▶ _Task details_: As the answer, give every line of the records that includes the word "width".

___ Supplied data

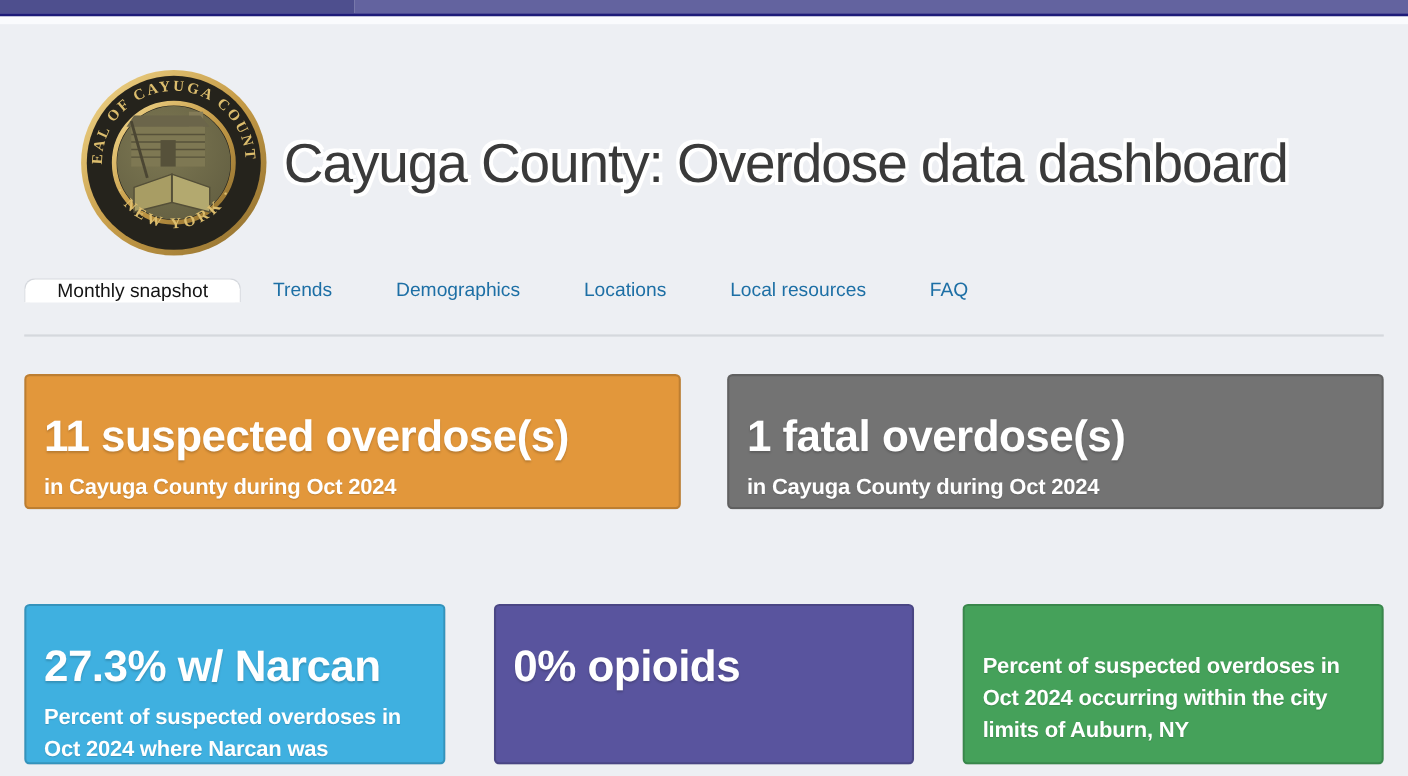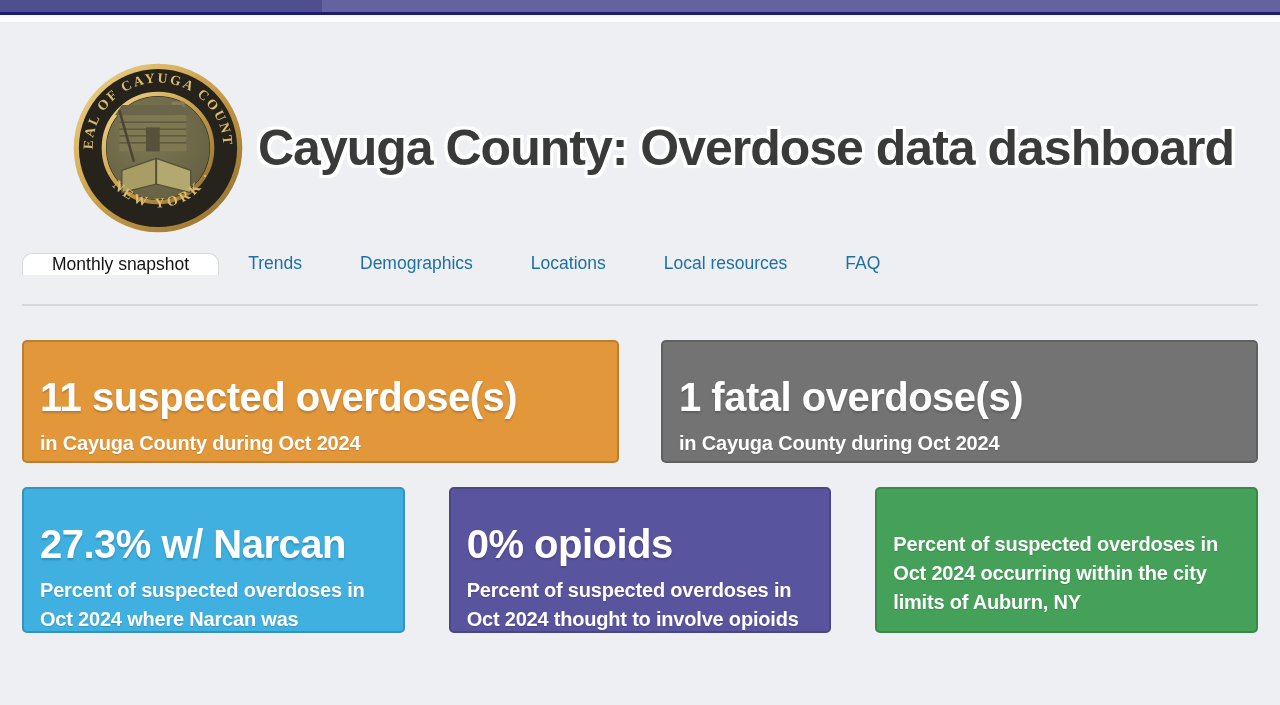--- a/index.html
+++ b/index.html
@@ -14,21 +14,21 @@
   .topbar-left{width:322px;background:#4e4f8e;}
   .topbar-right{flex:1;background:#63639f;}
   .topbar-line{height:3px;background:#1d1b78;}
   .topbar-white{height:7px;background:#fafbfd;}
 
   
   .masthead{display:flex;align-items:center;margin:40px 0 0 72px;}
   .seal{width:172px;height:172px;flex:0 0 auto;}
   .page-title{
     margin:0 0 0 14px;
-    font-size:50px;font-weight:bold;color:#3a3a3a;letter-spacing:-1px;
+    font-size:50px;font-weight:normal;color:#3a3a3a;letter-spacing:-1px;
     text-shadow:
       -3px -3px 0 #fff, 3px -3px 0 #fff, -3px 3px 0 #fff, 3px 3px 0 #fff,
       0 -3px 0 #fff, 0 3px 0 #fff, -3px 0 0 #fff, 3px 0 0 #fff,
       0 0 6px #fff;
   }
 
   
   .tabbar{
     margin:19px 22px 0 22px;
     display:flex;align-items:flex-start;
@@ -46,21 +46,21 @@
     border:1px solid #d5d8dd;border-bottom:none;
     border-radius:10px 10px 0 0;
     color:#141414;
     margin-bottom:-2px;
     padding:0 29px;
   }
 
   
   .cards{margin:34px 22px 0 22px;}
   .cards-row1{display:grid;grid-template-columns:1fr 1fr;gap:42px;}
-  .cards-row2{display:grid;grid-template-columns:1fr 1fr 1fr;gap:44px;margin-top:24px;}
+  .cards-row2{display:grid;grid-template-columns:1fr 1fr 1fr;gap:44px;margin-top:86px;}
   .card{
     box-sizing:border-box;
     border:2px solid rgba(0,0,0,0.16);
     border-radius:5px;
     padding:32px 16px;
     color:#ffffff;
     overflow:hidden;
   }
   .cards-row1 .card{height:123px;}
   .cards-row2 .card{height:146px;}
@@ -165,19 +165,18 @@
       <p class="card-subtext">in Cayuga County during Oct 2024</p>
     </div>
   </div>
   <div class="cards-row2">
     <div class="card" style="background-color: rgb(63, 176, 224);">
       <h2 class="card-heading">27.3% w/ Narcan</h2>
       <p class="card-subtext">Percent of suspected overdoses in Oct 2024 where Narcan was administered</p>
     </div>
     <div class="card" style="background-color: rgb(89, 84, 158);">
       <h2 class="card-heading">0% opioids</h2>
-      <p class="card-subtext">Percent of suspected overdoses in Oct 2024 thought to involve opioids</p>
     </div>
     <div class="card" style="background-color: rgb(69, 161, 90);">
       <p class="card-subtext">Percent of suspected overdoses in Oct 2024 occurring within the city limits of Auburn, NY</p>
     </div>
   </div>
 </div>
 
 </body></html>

______

▶ _Expected answer_:
   .topbar-left{width:322px;background:#4e4f8e;}
   .seal{width:172px;height:172px;flex:0 0 auto;}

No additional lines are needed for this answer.